[Dataset items]
========================

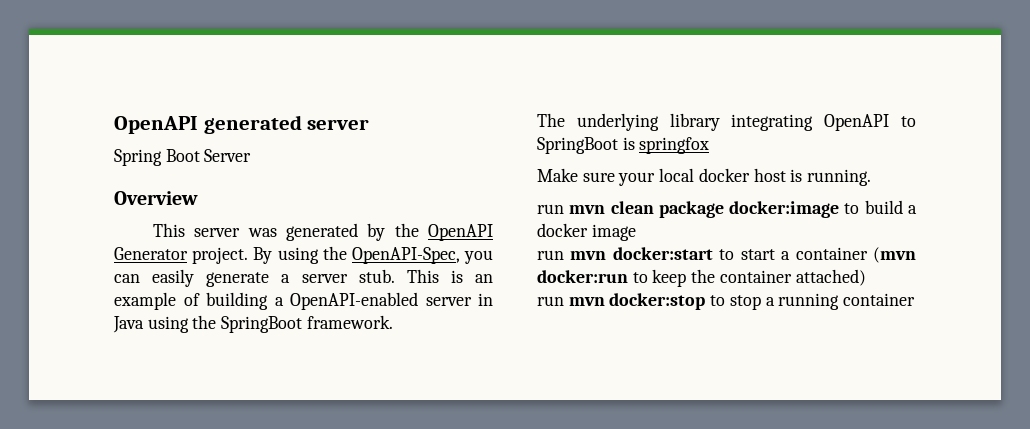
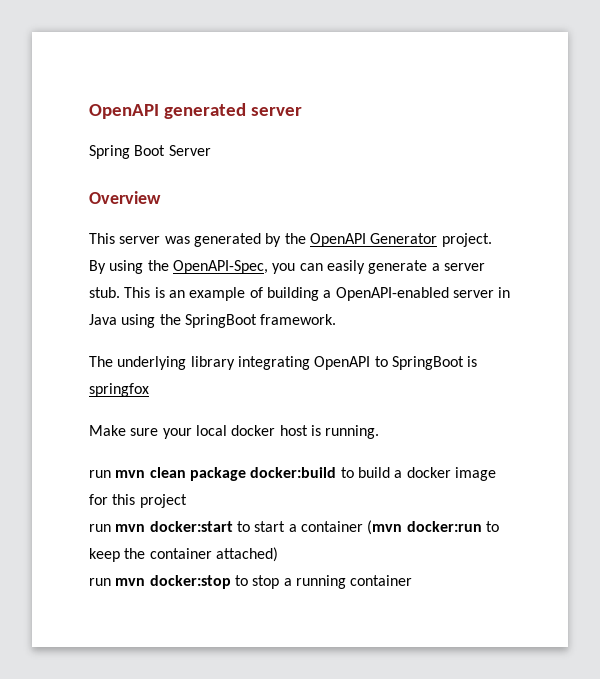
- run mvn clean package docker:image to build a docker image
+ run mvn clean package docker:build to build a docker image for this project

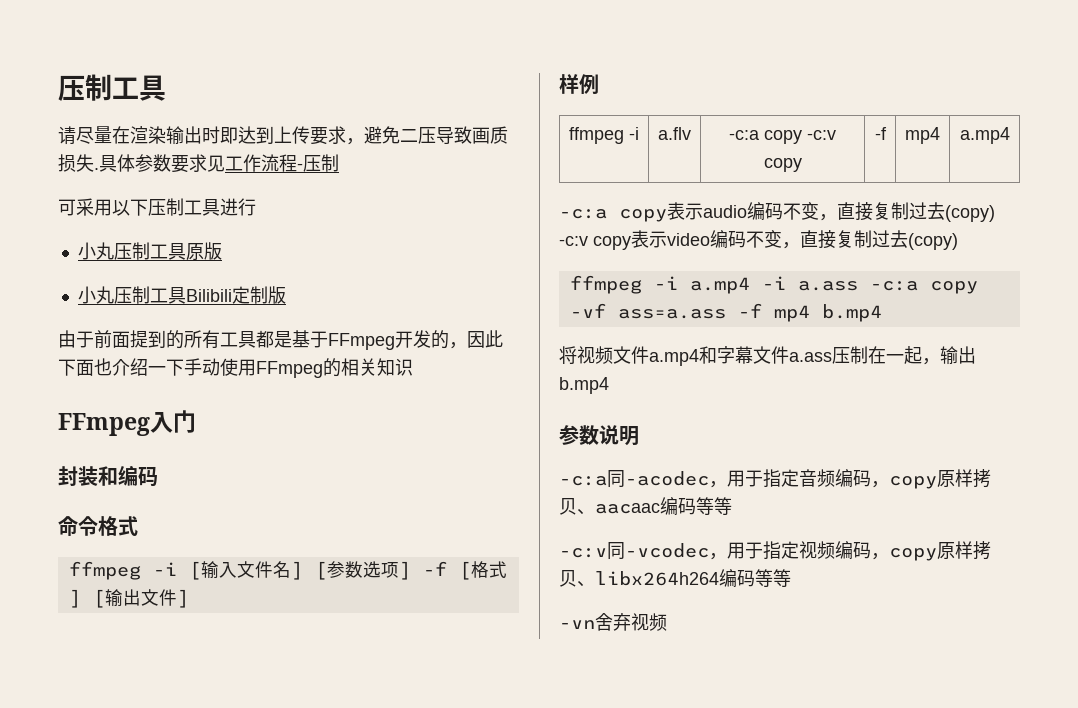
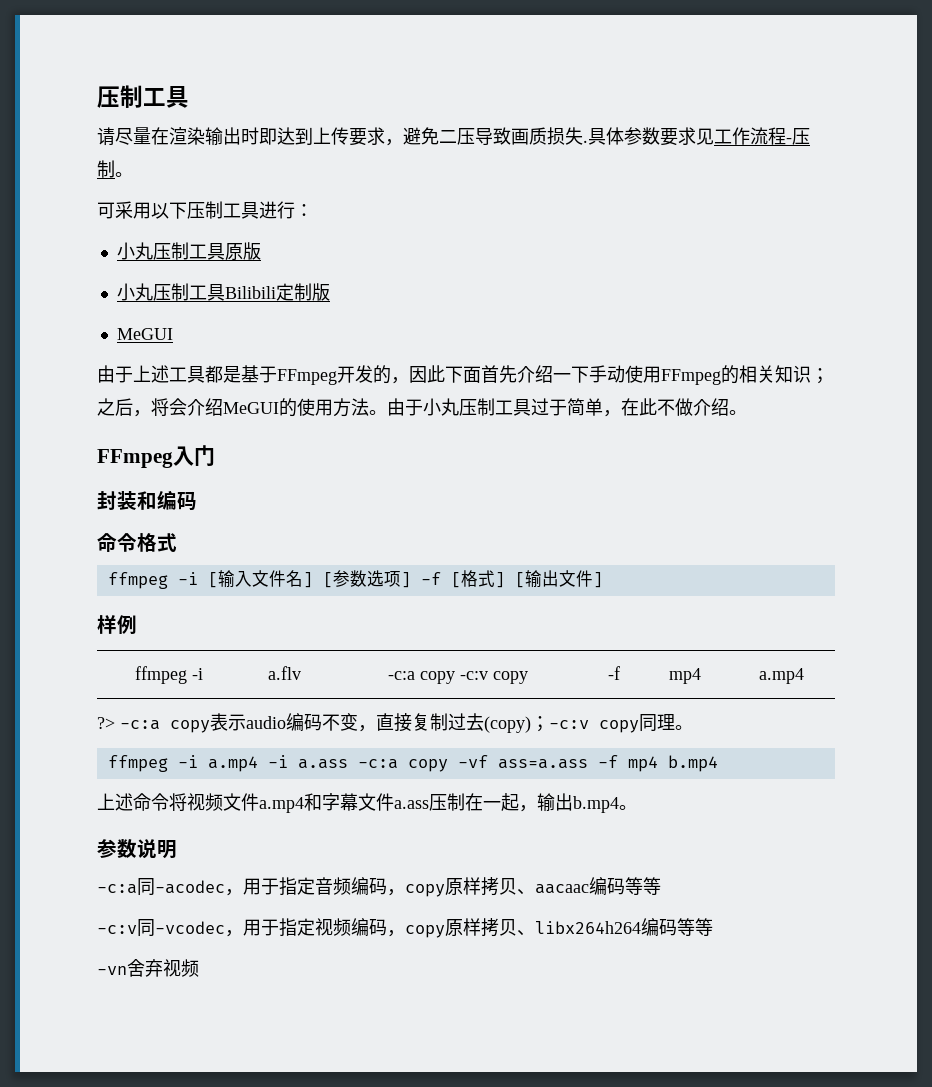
- 具体参数要求见工作流程-压制
+ 具体参数要求见工作流程-压制。
- 可采用以下压制工具进行
+ 可采用以下压制工具进行：
  小丸压制工具Bilibili定制版
- 由于前面提到的所有工具都是基于FFmpeg开发的，因此下面也介绍一下手动使用FFmpeg的相关知识
+ MeGUI
+ 由于上述工具都是基于FFmpeg开发的，因此下面首先介绍一下手动使用FFmpeg的相关知识；之后，将会介绍MeGUI的使用方法。由于小丸压制工具过于简单，在此不做介绍。
- -c:a copy表示audio编码不变，直接复制过去(copy) -c:v copy表示video编码不变，直接复制过去(copy)
+ ?> -c:a copy表示audio编码不变，直接复制过去(copy)；-c:v copy同理。
- 将视频文件a.mp4和字幕文件a.ass压制在一起，输出b.mp4
+ 上述命令将视频文件a.mp4和字幕文件a.ass压制在一起，输出b.mp4。

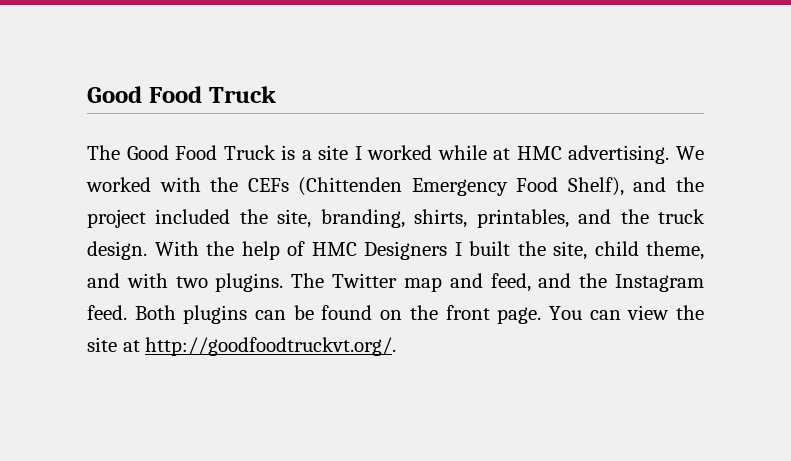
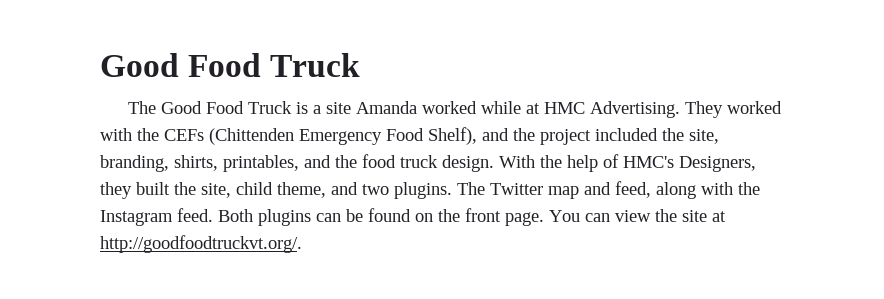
- The Good Food Truck is a site I worked while at HMC advertising. We worked with the CEFs (Chittenden Emergency Food Shelf), and the project included the site, branding, shirts, printables, and the truck design.
+ The Good Food Truck is a site Amanda worked while at HMC Advertising. They worked with the CEFs (Chittenden Emergency Food Shelf), and the project included the site, branding, shirts, printables, and the food truck design.
- With the help of HMC Designers I built the site, child theme, and with two plugins.
+ With the help of HMC's Designers, they built the site, child theme, and two plugins.
- The Twitter map and feed, and the Instagram feed.
+ The Twitter map and feed, along with the Instagram feed.

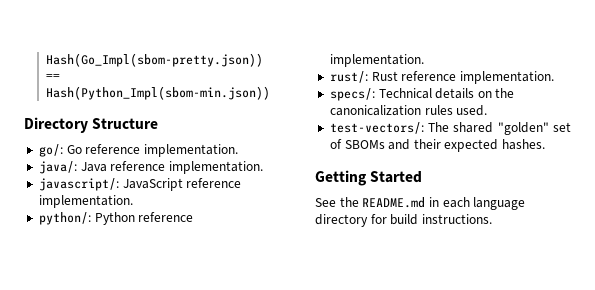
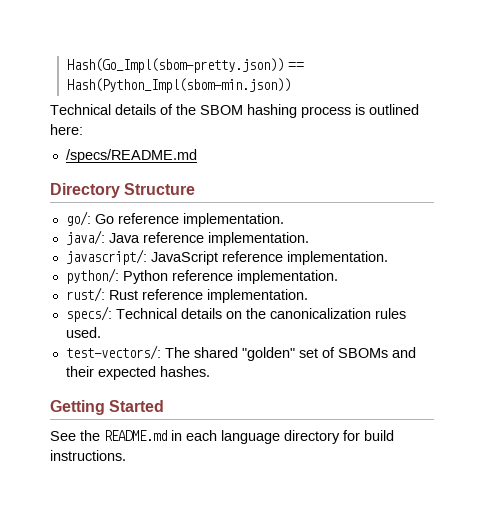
+ Technical details of the SBOM hashing process is outlined here:
+ /specs/README.md

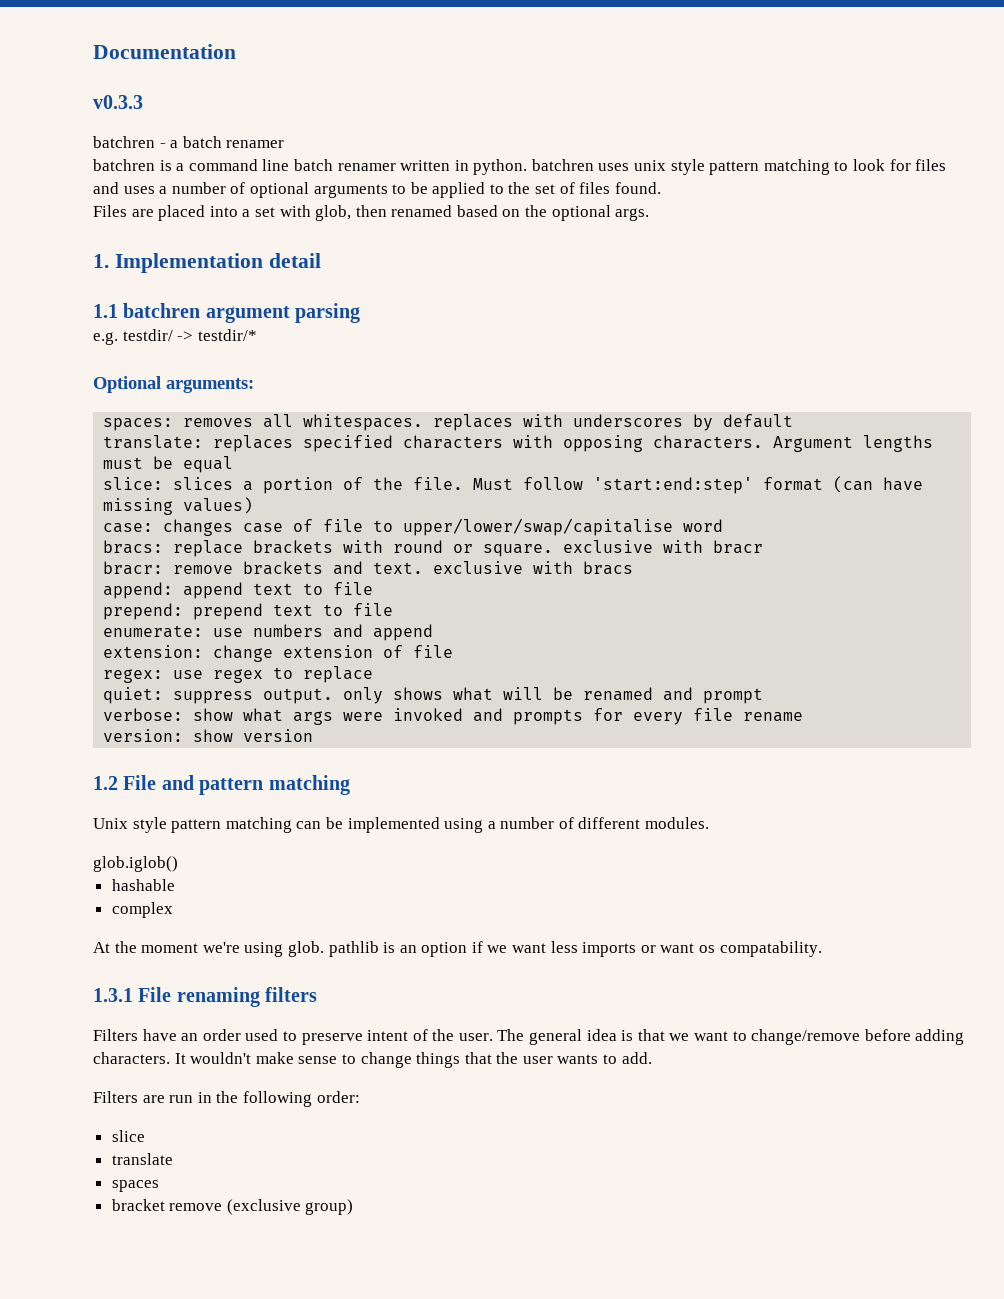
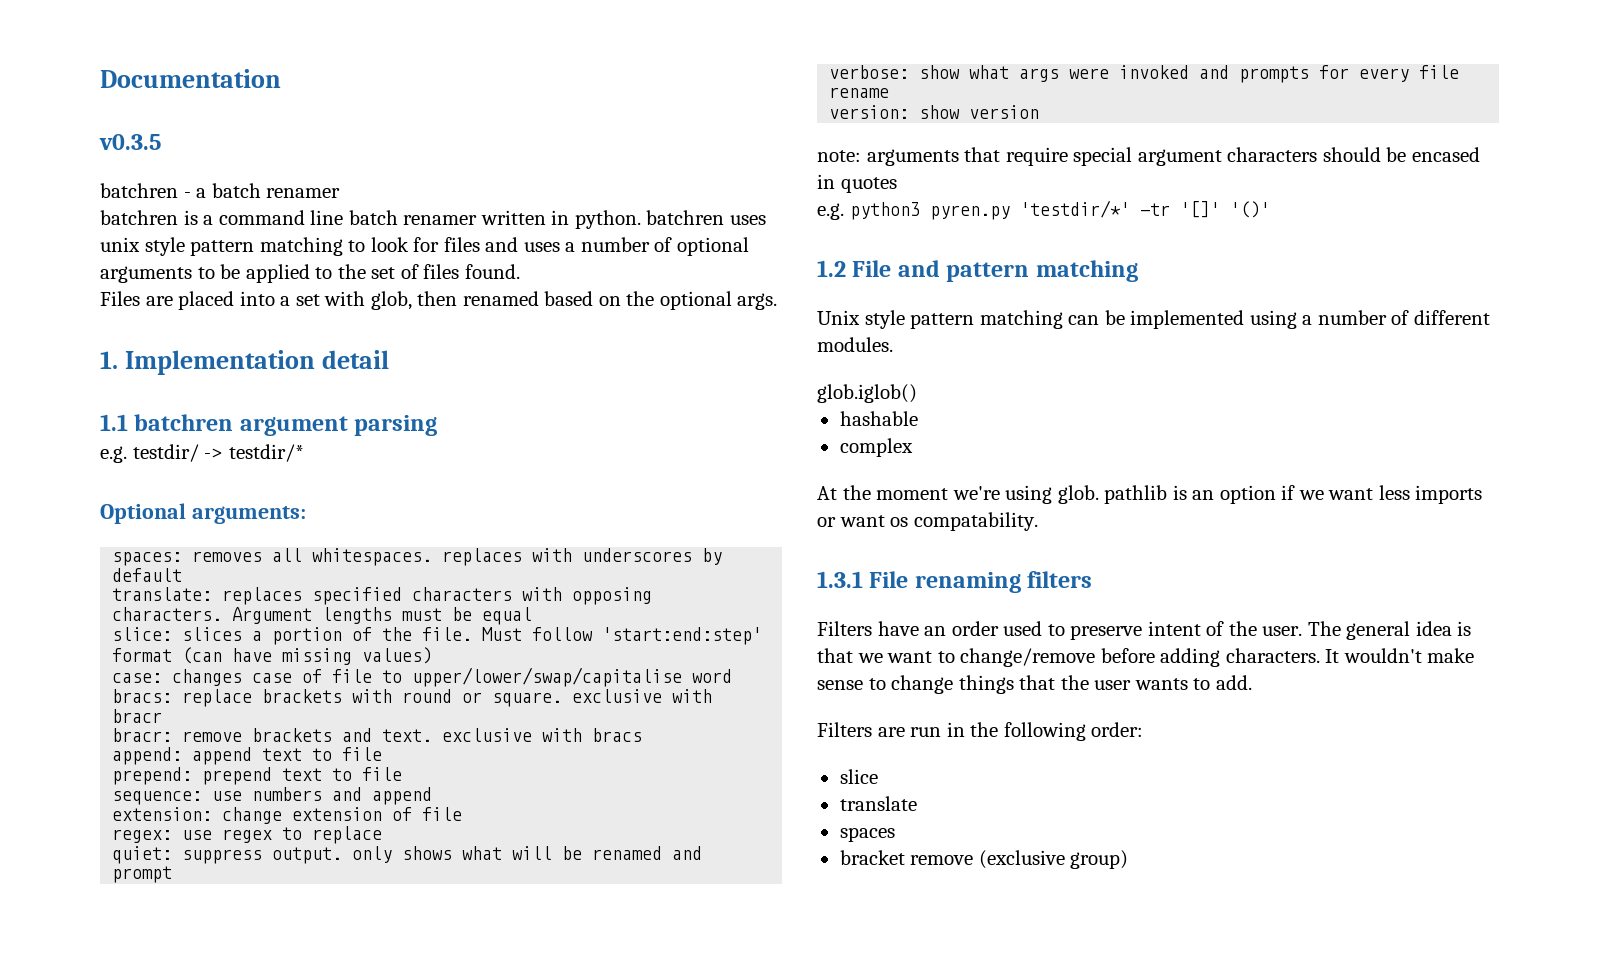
- v0.3.3
+ v0.3.5
- enumerate: use numbers and append
+ sequence: use numbers and append
+ note: arguments that require special argument characters should be encased in quotes
+ e.g. python3 pyren.py 'testdir/*' -tr '[]' '()'

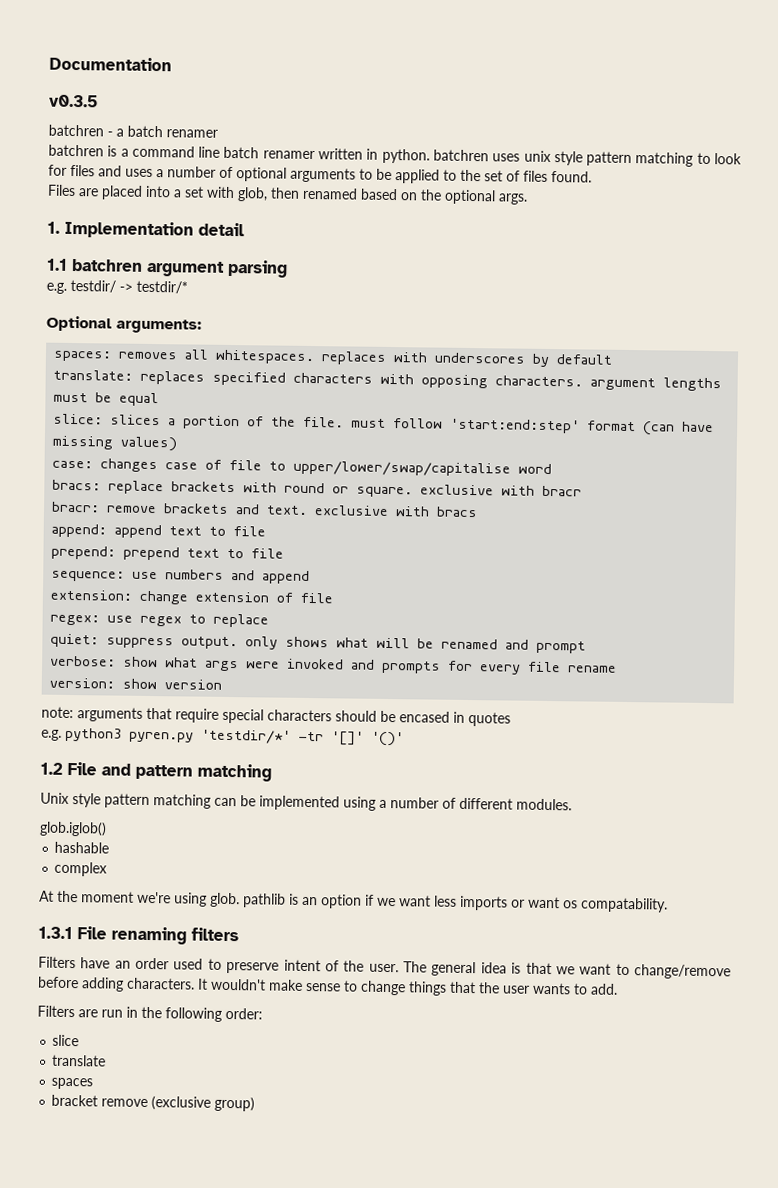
- translate: replaces specified characters with opposing characters. Argument lengths must be equal
+ translate: replaces specified characters with opposing characters. argument lengths must be equal
- slice: slices a portion of the file. Must follow 'start:end:step' format (can have missing values)
+ slice: slices a portion of the file. must follow 'start:end:step' format (can have missing values)
- note: arguments that require special argument characters should be encased in quotes
+ note: arguments that require special characters should be encased in quotes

========================

**To do**
When a line in the records holds the string "直接复制过去", copy that line.

**Solved problem**
- -c:a copy表示audio编码不变，直接复制过去(copy) -c:v copy表示video编码不变，直接复制过去(copy)
+ ?> -c:a copy表示audio编码不变，直接复制过去(copy)；-c:v copy同理。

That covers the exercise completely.